One of the first things that I always ask somebody that wants to get into a leadership role is why? And just understand that they have the right intentions for jumping into that. Because at the end of the day, you’re not the one getting the shout outs or the praise for doing the good work.
You’re living in the shadows and elevating other people. So it’s one of those things they’ve got to have the right intentions for it.
So I love what you guys have been saying. We’re coming up on time here.
I think maybe we jump into one or two of the Q and A questions. And I’ll just read one off the bat and we can do a quick popcorn style before we run out.
A question from Joe was, what role does industry vertical specialization play in that empathy and understanding? I would argue that it’s helpful that you can overdo it. Brian, I think we can both experience in your days of selling CRM into both industry verticals.
Yeah, I think when you have obviously dedicated industry verticals and established industry verticals, it’s a little bit easier because you have folks dedicated to those areas. I was in financial services at Salesforce. We had health care. You know, we had the core, which had a few more industries to focus on, but I think it’s a little bit easier there.
I think when it comes down to the empathy of that, it’s going to require a team effort from the company. If you’re expanding your ICP and you have an idea of, like, hey. We’re getting into med device for manufacturing or financial services or whatever, it is going to take a company effort there to make sure that you do the right work. And then how do you find the right person with the right profile who is going to be uncomfortable and in something that is very ambiguous and is going to be comfortable building something from scratch.
If you can find somebody who has practitioner experience in those industries, great. That’s awesome.
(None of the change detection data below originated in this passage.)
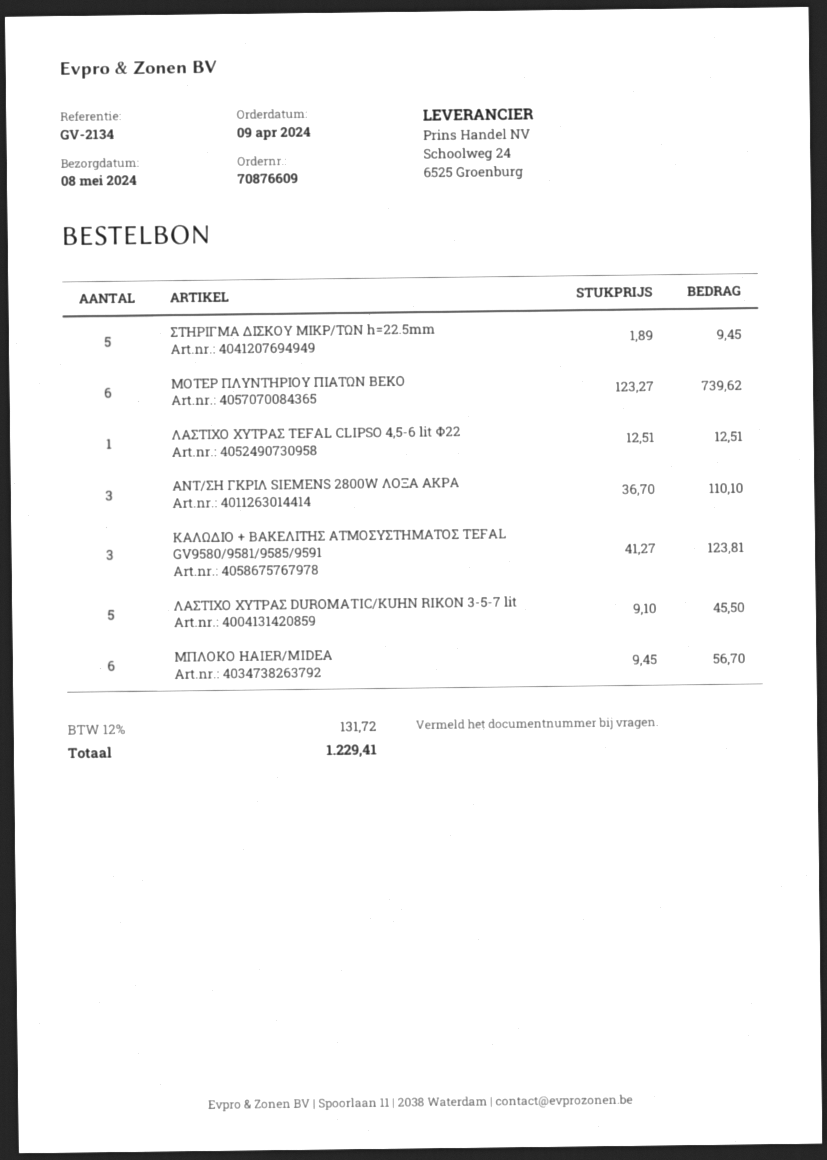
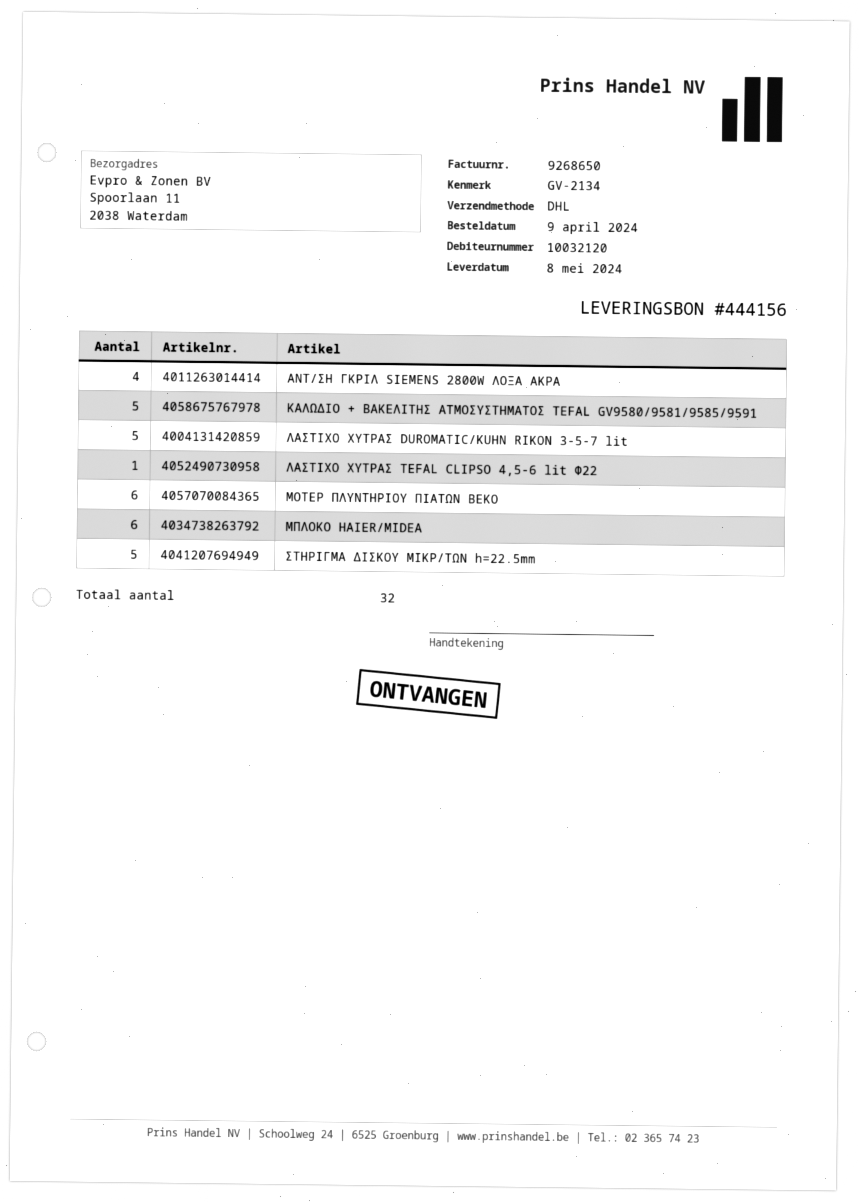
ΑΝΤ/ΣΗ ΓΚΡΙΛ SIEMENS 2800W ΛΟΞΑ ΑΚΡΑ: 3 -> 4
ΚΑΛΩΔΙΟ + ΒΑΚΕΛΙΤΗΣ ΑΤΜΟΣΥΣΤΗΜΑΤΟΣ TEFAL GV9580/9581/9585/9591: 3 -> 5

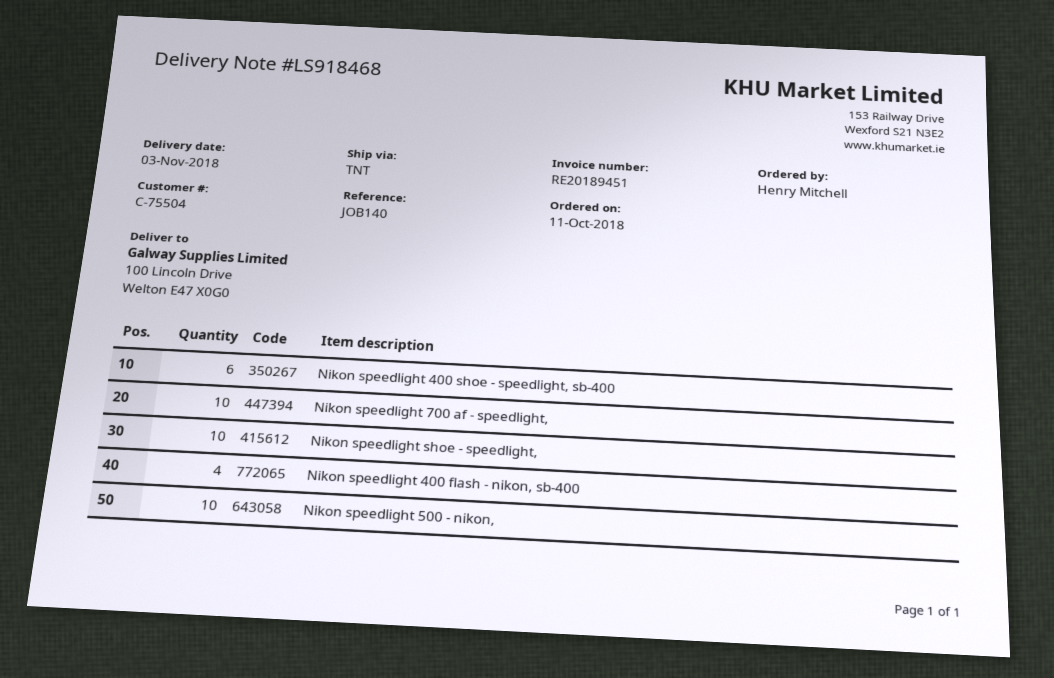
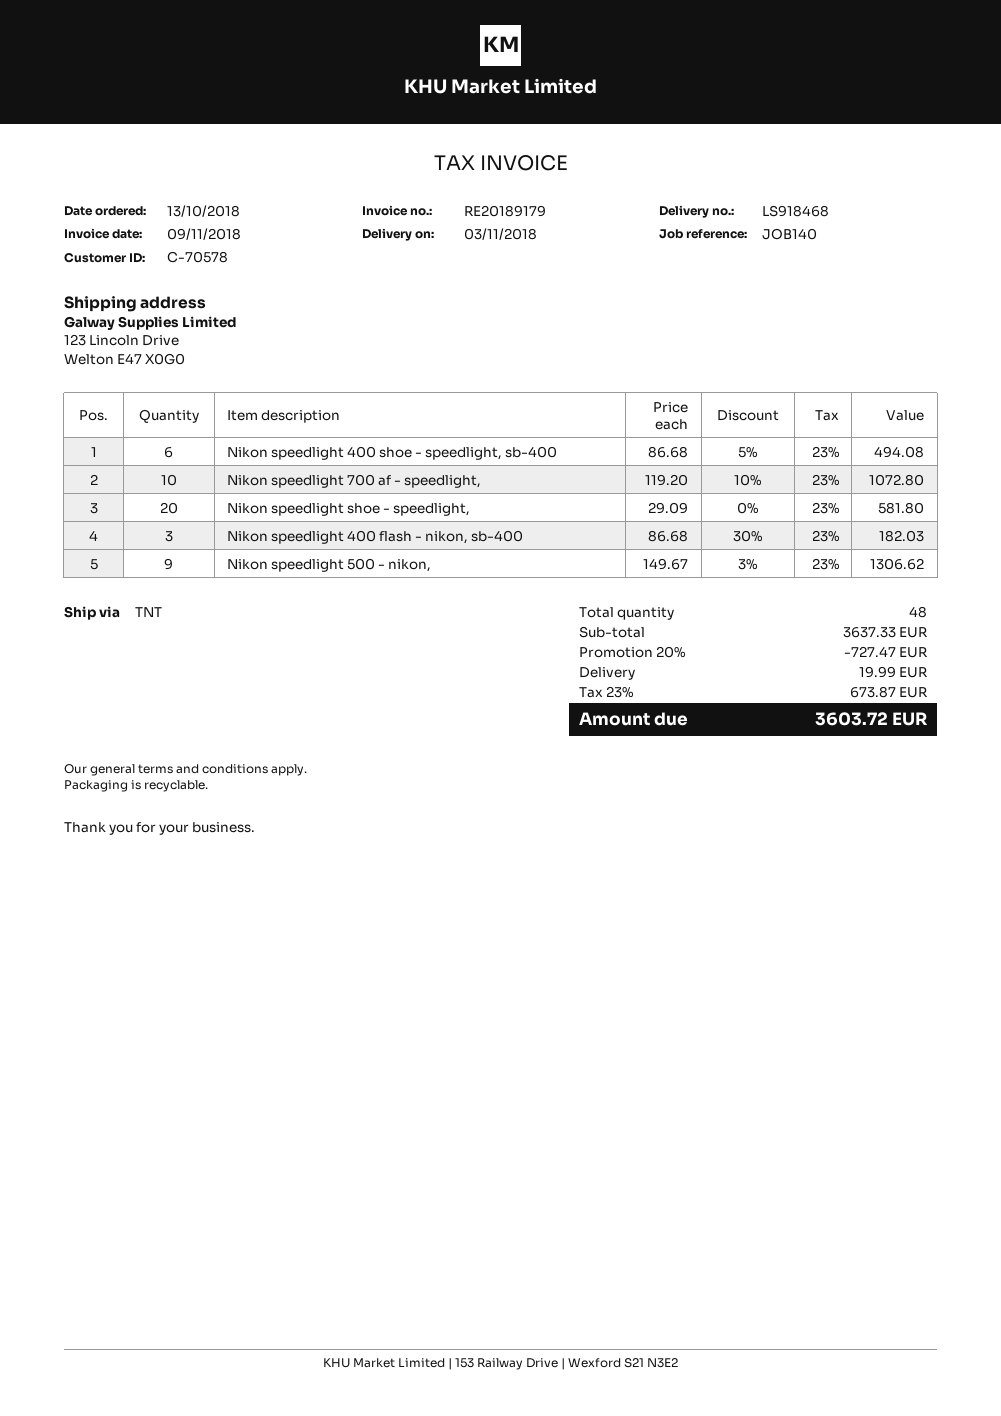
order date: 2018-10-11 -> 2018-10-13
invoice number: RE20189451 -> RE20189179
customer number: C-75504 -> C-70578
ship to: 100 Lincoln Drive, Welton E47 X0G0 -> 123 Lincoln Drive, Welton E47 X0G0
Nikon speedlight shoe - speedlight,: 10 -> 20
Nikon speedlight 400 flash - nikon, sb-400: 4 -> 3
Nikon speedlight 500 - nikon,: 10 -> 9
But you want somebody who’s just going to go build from scratch, I think, is one of the biggest things there and do the right research and coordination with the team.
I think from an industry vertical specialization, I think it’s important, but nowadays, coming back to one other point that I made, information and knowledge is a lot easier to access. So if you truly have that curiosity, you can upscale yourself in that knowledge about the industry.
You’re not going to become an expert overnight, but if you’re truly curious and want to learn, you can learn a lot about that and really upscale yourself. As long as you have that empathy and that curiosity, that specialization becomes important.
But in my opinion, if you’re curious, you have empathy and you have good storytelling, you can learn the specialization as you go on. That’s something that we can definitely do.
Last thing, just to jump on that, learned this from a friend of mine. Just using any of the LLMs to go ask, I’m going to present to this company. Give me a day in the life of this role, this role, this role, married up with market research.
That just speeds up the, okay, I’m going to this situation I’ve never been into. Now I have a better idea of, like, who we’re serving and why.
Perfect.
That’s awesome. So many great nuggets, guys. We’re up on time. Thank you.